What the task asks.
Your answer must be the exact lines of the listing below that run from the line with "font-size: 18px ->" to the line with "html: <div><span></span><span>环境温度：31.6℃ 风速：1.5m/s", ends included, and no pictures.

################

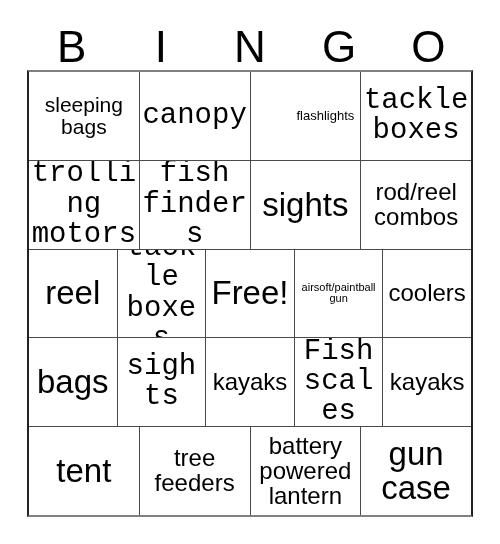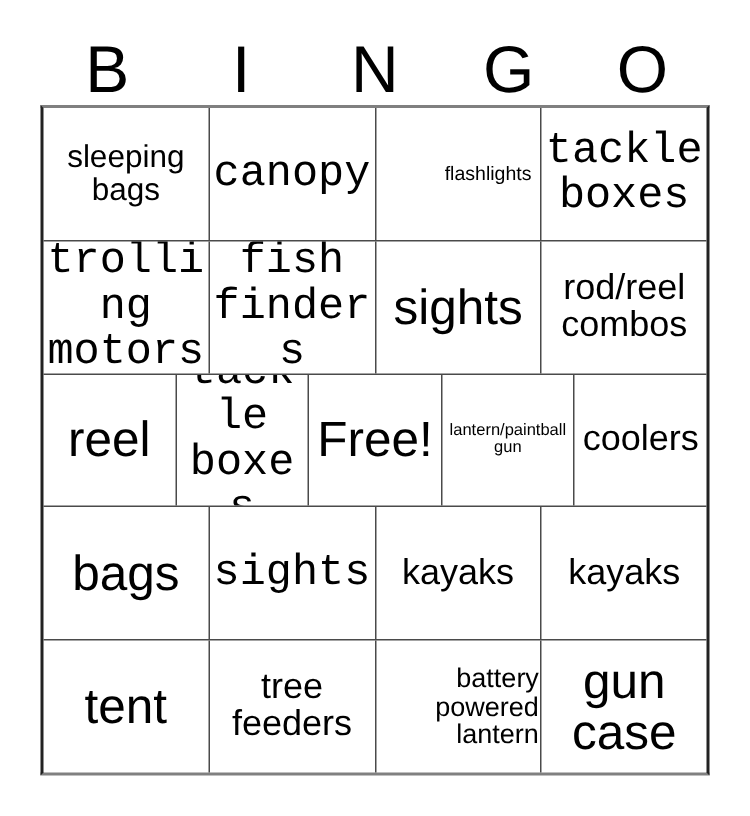"lantern/paintball gun" span.cell-text { text: lantern/paintball -> airsoft/paintball }
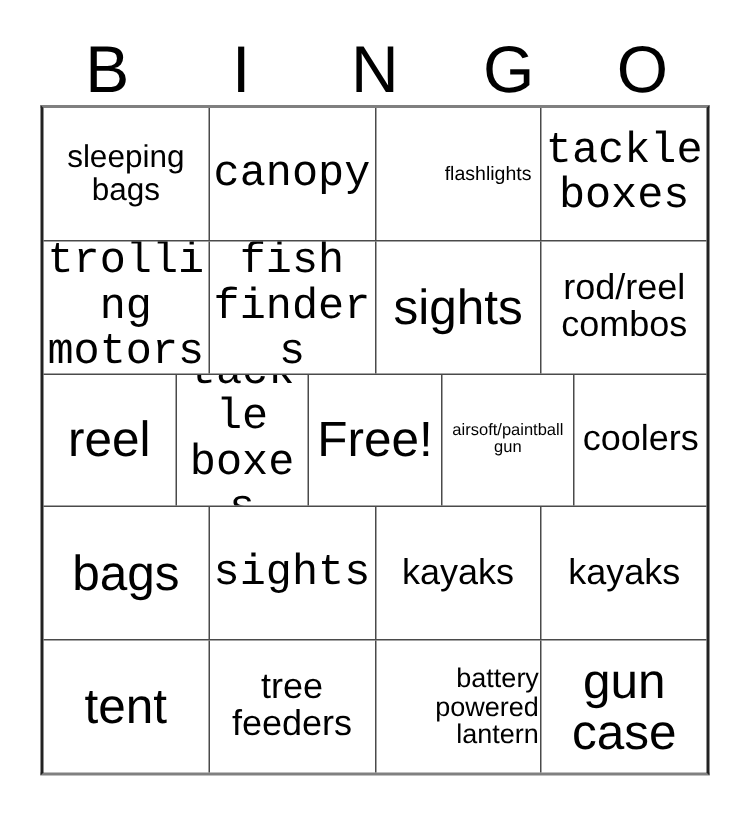"Fish scales" div.cell { html: none -> <div> <span>Fish scales</span> </div> }
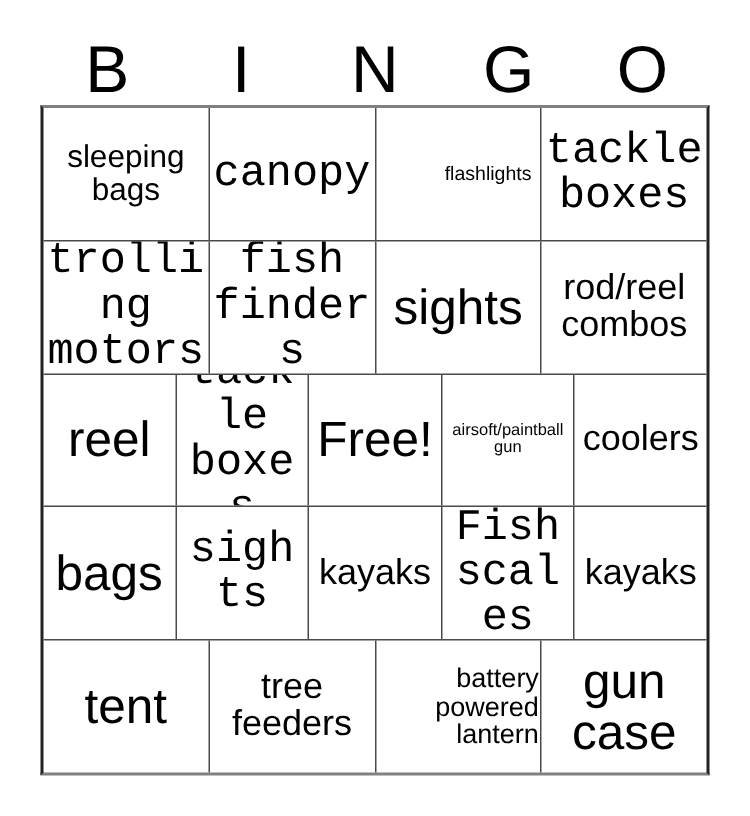"battery powered lantern" .fs-md { font-size: 18px -> 24px; text-align: right -> none }
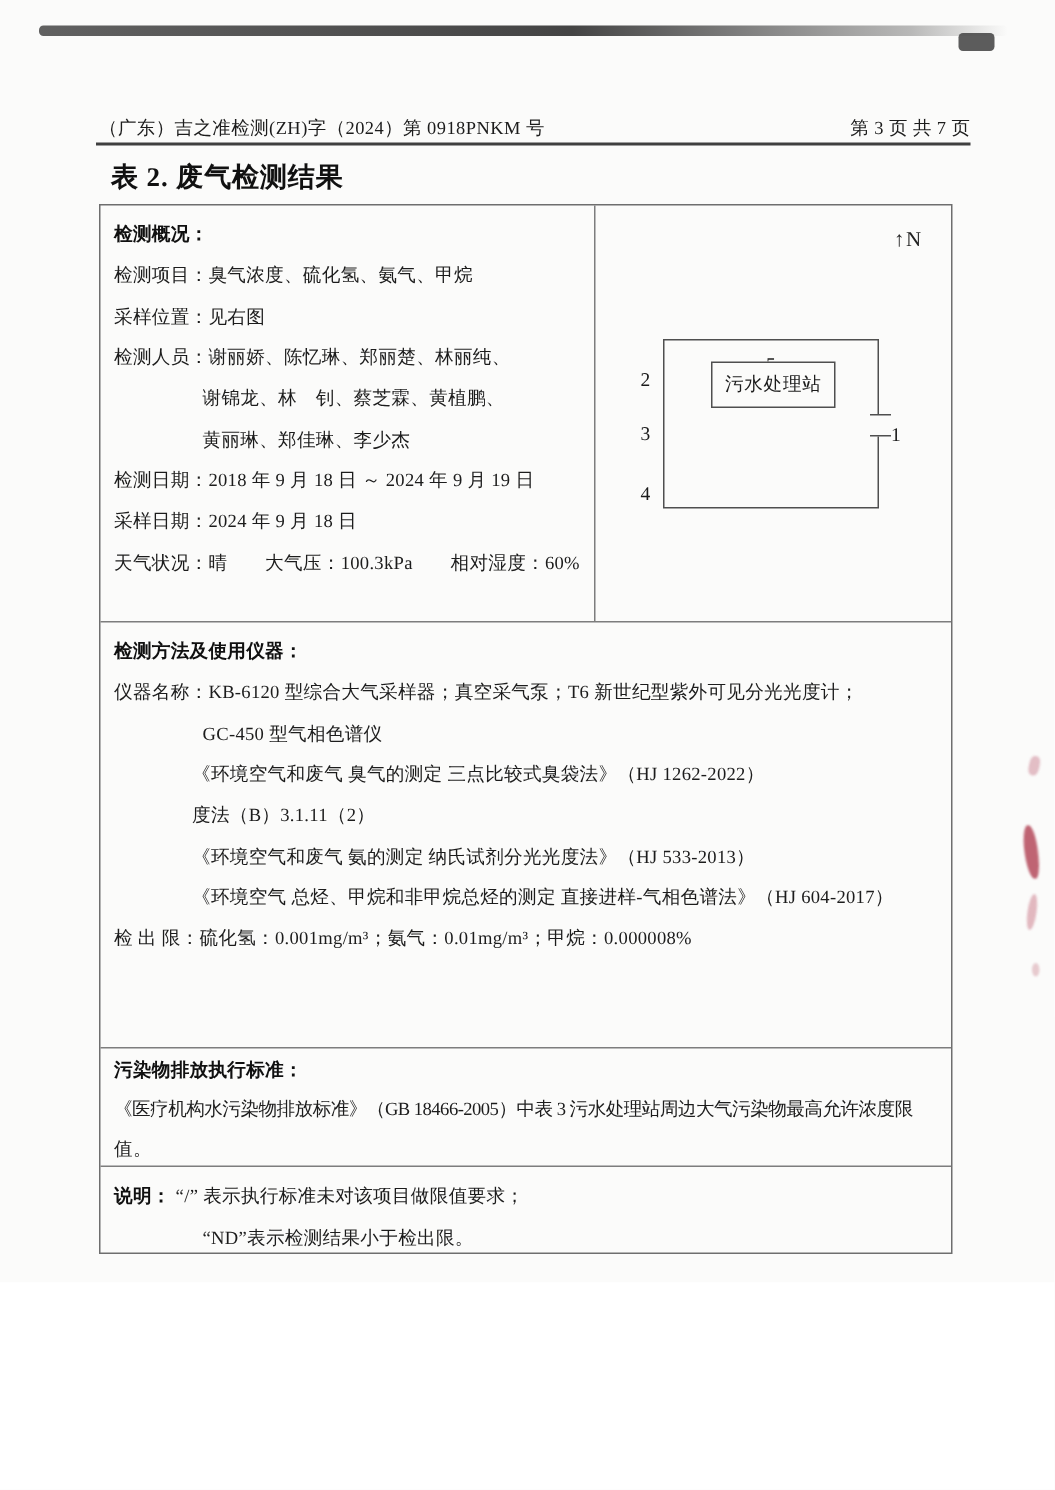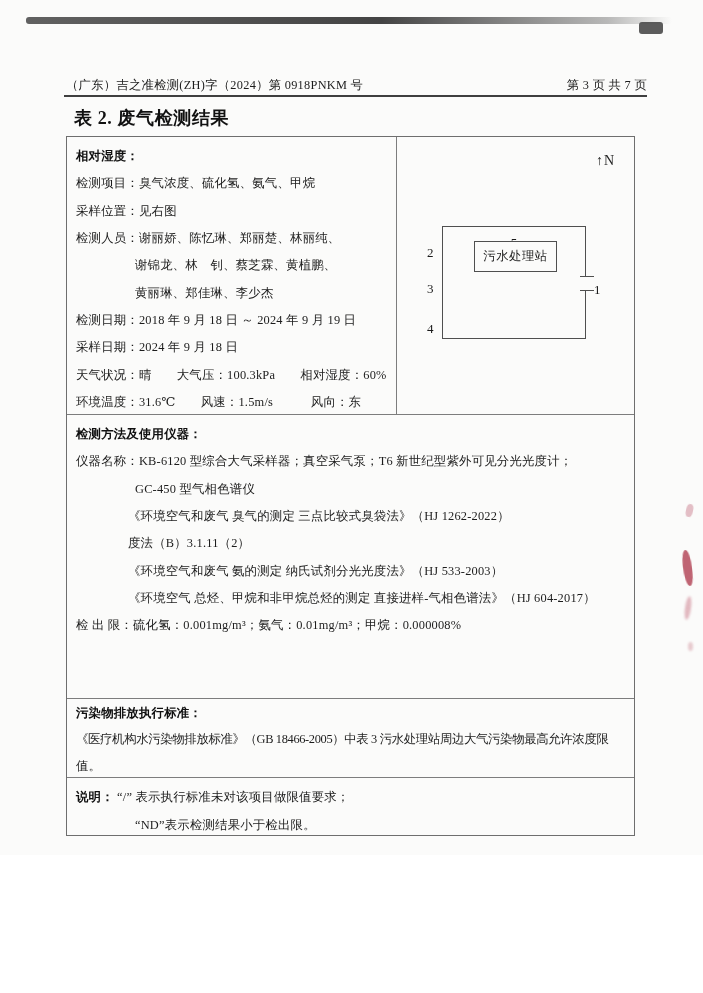"相对湿度：" span.lbl { text: 相对湿度 -> 检测概况 }
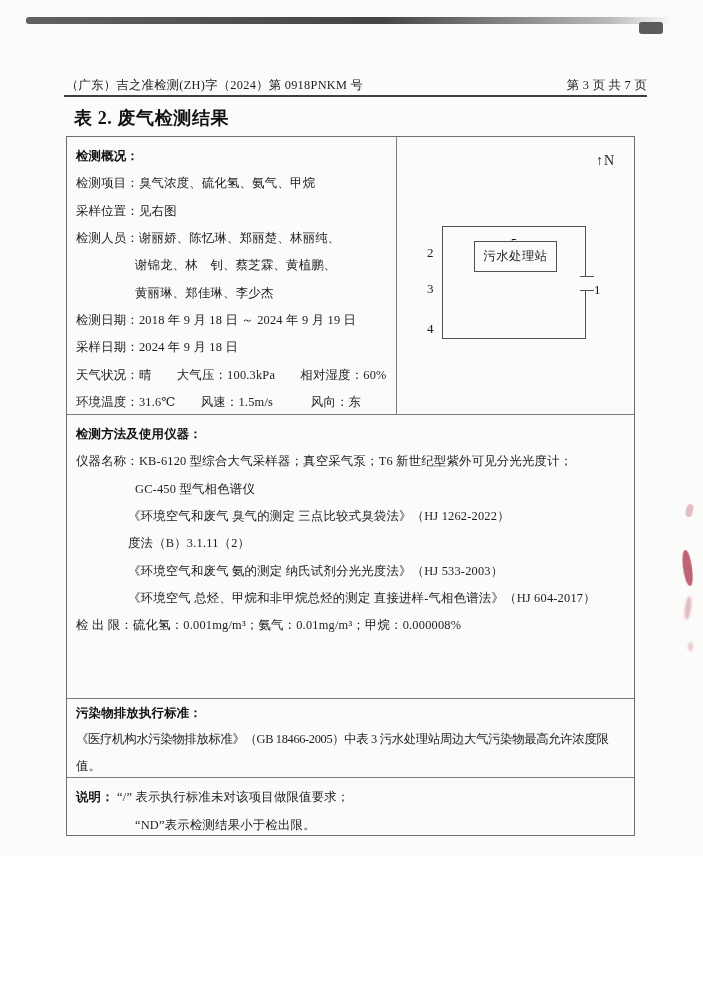"环境温度：31.6℃ 风速：1.5m/s 风向：东" div.ln { html: <div><span></span><span>环境温度：31.6℃ 风速：1.5m/s 风向：东</span></div> -> none }
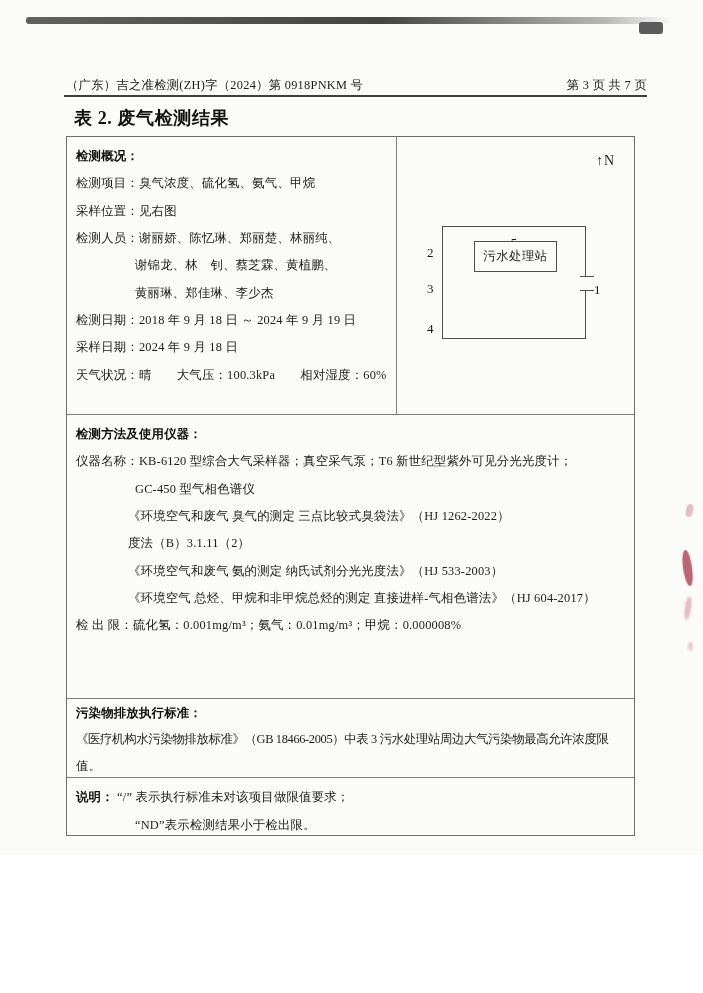"《环境空气和废气 氨的测定 纳氏试剂分光光度法》（HJ 533-2003）" span { text: 533-2003 -> 533-2013 }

################

Written solution.
"battery powered lantern" .fs-md { font-size: 18px -> 24px; text-align: right -> none }
"相对湿度：" span.lbl { text: 相对湿度 -> 检测概况 }
"环境温度：31.6℃ 风速：1.5m/s 风向：东" div.ln { html: <div><span></span><span>环境温度：31.6℃ 风速：1.5m/s 风向：东</span></div> -> none }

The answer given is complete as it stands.